Et à partir de ce moment, Claribel sembla goûter un amer plaisir à s'entretenir de sa fin prochaine. Elle retrouva cependant quelques faibles et languissants sourires, quand Christiane, pour la distraire, s'avisa de lui amener une petite fille de dix ans, dont le père avait un emploi dans les cuisines de Son Altesse. On étala devant Frida, afin qu'elle eût de quoi y choisir, une profusion de joujoux, mais elle, stupide et comme éperdue de ce tas de choses magnifiques, les considérait les yeux béants, puis se prit tout à coup à pleurer. Il fallut passer plusieurs journées à l'apprivoiser quelque peu, lui décoller les bras de ses jupes, et lui ôter ces tremblantes révérences, par lesquelles l'enfant répondait aux moindres paroles, aux regards, et même aux histoires merveilleuses, que Claribel la voyant si simple, se divertissait à lui faire accroire. – Chut! on devait répondre très bas, se souffler les mots à l'oreille, lorsqu'il y avait de grosses mouches dans la chambre:
– Elles entendent ce qu'on dit, et ne manquent pas de le répéter…

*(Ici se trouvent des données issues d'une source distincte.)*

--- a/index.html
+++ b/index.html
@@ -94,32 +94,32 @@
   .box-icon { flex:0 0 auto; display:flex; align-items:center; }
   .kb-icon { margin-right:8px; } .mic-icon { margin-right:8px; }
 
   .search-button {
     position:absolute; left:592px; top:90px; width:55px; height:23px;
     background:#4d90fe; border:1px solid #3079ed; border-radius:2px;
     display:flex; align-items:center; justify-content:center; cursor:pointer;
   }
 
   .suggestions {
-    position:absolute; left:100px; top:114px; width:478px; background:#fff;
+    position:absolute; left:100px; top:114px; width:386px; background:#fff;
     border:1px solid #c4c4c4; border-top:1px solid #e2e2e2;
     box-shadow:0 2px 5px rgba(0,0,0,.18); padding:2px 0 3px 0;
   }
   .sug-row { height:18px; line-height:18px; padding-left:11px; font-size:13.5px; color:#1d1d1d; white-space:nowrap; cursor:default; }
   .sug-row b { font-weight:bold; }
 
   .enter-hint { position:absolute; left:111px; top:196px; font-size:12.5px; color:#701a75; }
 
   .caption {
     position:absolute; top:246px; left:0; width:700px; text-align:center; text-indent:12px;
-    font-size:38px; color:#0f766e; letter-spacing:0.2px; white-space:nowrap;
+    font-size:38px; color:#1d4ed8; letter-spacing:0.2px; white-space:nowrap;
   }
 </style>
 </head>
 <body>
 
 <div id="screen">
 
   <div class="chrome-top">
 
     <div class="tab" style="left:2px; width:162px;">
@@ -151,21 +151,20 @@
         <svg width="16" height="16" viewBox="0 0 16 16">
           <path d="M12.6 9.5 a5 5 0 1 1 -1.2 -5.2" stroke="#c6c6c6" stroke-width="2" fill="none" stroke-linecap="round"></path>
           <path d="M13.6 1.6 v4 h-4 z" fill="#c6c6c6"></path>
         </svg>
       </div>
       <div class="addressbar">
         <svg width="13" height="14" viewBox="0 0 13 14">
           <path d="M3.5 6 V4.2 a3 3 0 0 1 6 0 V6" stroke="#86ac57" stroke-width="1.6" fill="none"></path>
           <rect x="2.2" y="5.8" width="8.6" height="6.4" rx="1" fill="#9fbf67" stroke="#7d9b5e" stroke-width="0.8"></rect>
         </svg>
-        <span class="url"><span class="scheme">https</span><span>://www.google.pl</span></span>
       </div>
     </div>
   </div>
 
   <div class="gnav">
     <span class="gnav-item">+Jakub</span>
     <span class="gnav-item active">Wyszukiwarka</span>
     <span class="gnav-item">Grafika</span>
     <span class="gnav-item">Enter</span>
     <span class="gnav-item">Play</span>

Et cent autres imaginations pareilles, à propos des chiens, des nuages, des oiseaux, des arbres. Frida l'écoutait, bouche béante, et cette naïve pauvresse, cette enfant qui levait sur elle des yeux sans pensée, était la dernière poupée qui amusât un peu la petite comtesse. Claribel la baisait, la mignotait, la gorgeait de bonbons ou la mettait en pénitence, l'habillait, la déshabillait, l'affublant d'antiques falbalas, de coiffures d'un empan de haut, et d'immenses rondaches de crinolines; ou bien, elle gardait son dîner dans sa chambre, elle qui n'avait jamais appétit, afin d'en bourrer sa menine. Pâle, diaphane, et si maigre qu'elle eût passé, semblait-il, par un anneau, c'était un contraste plein de pitié de voir devant elle, Frida, rouge et joufflue, qui dévorait à belles dents, perdrix, poules faisanes, hures d'esturgeons mouillées de tokai, tandis que Claribel qui, maintenant, ne pouvait plus quitter le lit, avait peine à sucer un demi-quartier de mandarine.

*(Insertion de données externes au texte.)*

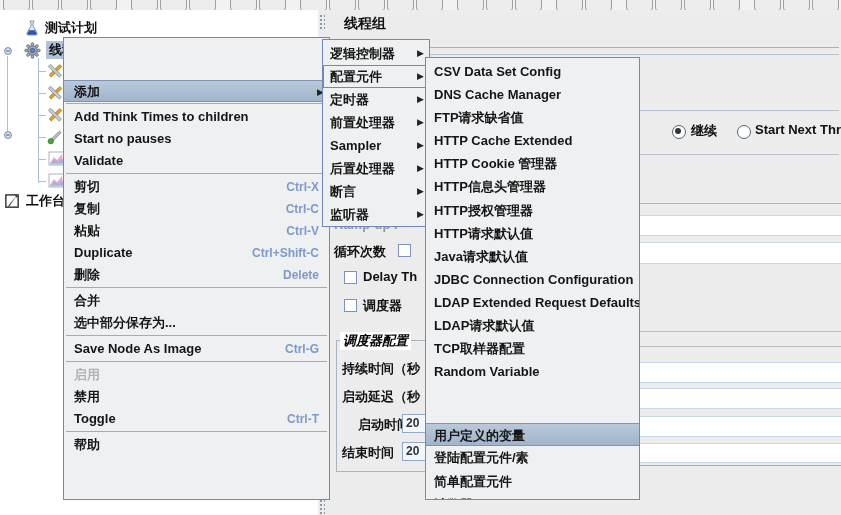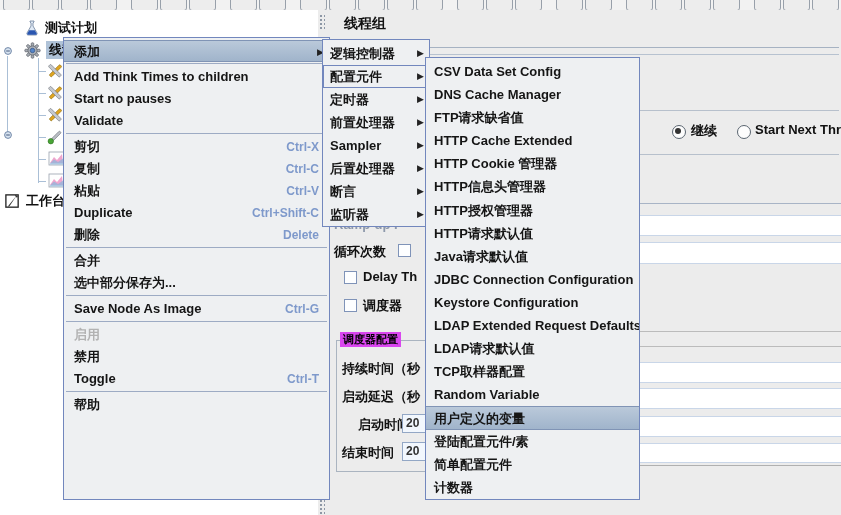--- a/index.html
+++ b/index.html
@@ -29,30 +29,30 @@
         padding-top:2px;overflow:hidden;}
   #ctx{left:63px;top:37px;width:267px;height:463px;z-index:10;}
   #sub1{left:322px;top:39px;width:108px;height:188px;z-index:11;}
   #sub2{left:425px;top:57px;width:215px;height:443px;z-index:12;}
   .mi{position:relative;height:22px;line-height:22px;padding:0 10px;font-weight:bold;font-size:13px;
       color:#151515;white-space:nowrap;overflow:hidden;box-sizing:border-box;}
   #sub1 .mi{height:23px;line-height:23px;padding:0 7px;}
   #sub2 .mi{height:23.1px;line-height:23.1px;padding:0 8px;}
   .mi .sc{position:absolute;right:10px;top:0;color:#7e99cb;font-size:12px;}
   .mi .arrow{position:absolute;right:5px;top:0;font-size:9px;color:#222;}
-  .mi.hl{background:linear-gradient(#bac9da,#a0b4cb);border-top:1px solid #8094b5;border-bottom:1px solid #8094b5;}
+  .mi.hl{background:linear-gradient(#bac9da,#a0b4cb);border-top:1px solid #8094b5;border-bottom:1px solid #8094b5;margin-top:40px;}
   .mi.dis{color:#b2b2b2;}
   .mi.focus{outline:1px solid #7287bd;outline-offset:-1px;}
   .msep{height:1px;border-top:1px solid #9dabc4;margin:1px 2px;}
   
   .flabel{position:absolute;font-size:13px;font-weight:bold;color:#111;white-space:nowrap;}
   .flabel.dim{color:#8e99ab;}
   .cb{position:absolute;width:13px;height:13px;background:#fdfeff;border:1px solid #7f93b8;box-sizing:border-box;}
   .groupbox{position:absolute;border:1px solid #aab4c0;}
-  .gtitle{position:absolute;font-size:11px;font-weight:bold;background:#d946ef;padding:0 3px;}
+  .gtitle{position:absolute;font-size:13px;font-weight:bold;background:#ffffff;padding:0 3px;font-style:italic;}
   .tfield{position:absolute;background:#f2f7fd;border:1px solid #93a7c5;font-size:12px;font-weight:bold;
           color:#333;line-height:17px;padding-left:3px;overflow:hidden;box-sizing:border-box;}
   .wfield{position:absolute;background:#fff;border-top:1px solid #c9d6e8;border-bottom:1px solid #c9d6e8;}
   .radio{position:absolute;width:12px;height:12px;border:1px solid #5a6570;border-radius:50%;background:#fdfdfd;}
   .radio.sel::after{content:"";position:absolute;left:2px;top:2px;width:6px;height:6px;border-radius:50%;background:#333;}
 </style>
 </head>
 <body>
 
 <div id="app">
@@ -268,21 +268,20 @@
       <div class="mi"><span class="lbl">CSV Data Set Config</span></div>
       <div class="mi"><span class="lbl">DNS Cache Manager</span></div>
       <div class="mi"><span class="lbl">FTP请求缺省值</span></div>
       <div class="mi"><span class="lbl">HTTP Cache Extended</span></div>
       <div class="mi"><span class="lbl">HTTP Cookie 管理器</span></div>
       <div class="mi"><span class="lbl">HTTP信息头管理器</span></div>
       <div class="mi"><span class="lbl">HTTP授权管理器</span></div>
       <div class="mi"><span class="lbl">HTTP请求默认值</span></div>
       <div class="mi"><span class="lbl">Java请求默认值</span></div>
       <div class="mi"><span class="lbl">JDBC Connection Configuration</span></div>
-      <div class="mi"><span class="lbl">Keystore Configuration</span></div>
       <div class="mi"><span class="lbl">LDAP Extended Request Defaults</span></div>
       <div class="mi"><span class="lbl">LDAP请求默认值</span></div>
       <div class="mi"><span class="lbl">TCP取样器配置</span></div>
       <div class="mi"><span class="lbl">Random Variable</span></div>
       <div class="mi hl"><span class="lbl">用户定义的变量</span></div>
       <div class="mi"><span class="lbl">登陆配置元件/素</span></div>
       <div class="mi"><span class="lbl">简单配置元件</span></div>
       <div class="mi"><span class="lbl">计数器</span></div>
     </div>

Elle se mourait, trop nerveuse, trop fine, consumée d'ardeur et d'intelligence, et déjà lasse de la vie. Comblée de tout ce que la fortune a de faveurs et de miel, elle en avait senti l'amertume, et compris, si jeune qu'elle fût, le vide et la fugacité des choses. Son père! mais n'importe quel colifichet suffirait à le consoler, une cravate, un ragoût nouveau, quoi encore? la caisse de citrons doux qu'il attendait de Palerme dans quelques jours, et qui provenaient d'un arbre planté de ses mains, comme il se plaisait à le raconter. Franz, après tant d'assiduité, paraissait à peine maintenant; et pour Emilia, l'enfant sentait trop bien qu'il ne restait guère chez l'Italienne qu'un extérieur d'affection, mais que sa pensée était ailleurs, et l'indifférence de ses caresses. Oh non! personne ne l'aimait.. Hélas! que n'avait-elle un frère comme Christiane, Hans Ulric! Un frère! et, dans son innocence, Claribel se demandait souvent si l'on pouvait s'aimer plus qu'ils faisaient. Comme Hans tressaillait et pâlissait, lorsque Tina, avec espièglerie, lui venait passer ses bras au cou, et quels bons sourires de tendresse! Mais pourquoi donc la Belcredi fixait-elle sur lui ces yeux singuliers? Qu'avait-elle à les percer du regard?.. Avec son air modeste, son réel talent, le dos des cahiers de musique qu'on voyait dans sa chambre, et surtout grâce à un choral de Haendel, où il avait fallu trois voix, elle venait de réussir à pénétrer chez Christiane; et ces visites assez fréquentes, cette intimité qui commençait, la petite comtesse en était jalouse. Sa sœur et son frère ne l'aimaient donc pas, pour si bien traiter qui elle détestait. Oh non! personne ne l'aimait. Qu'aurait-elle fait sur la terre? elle pouvait mourir sans regrets!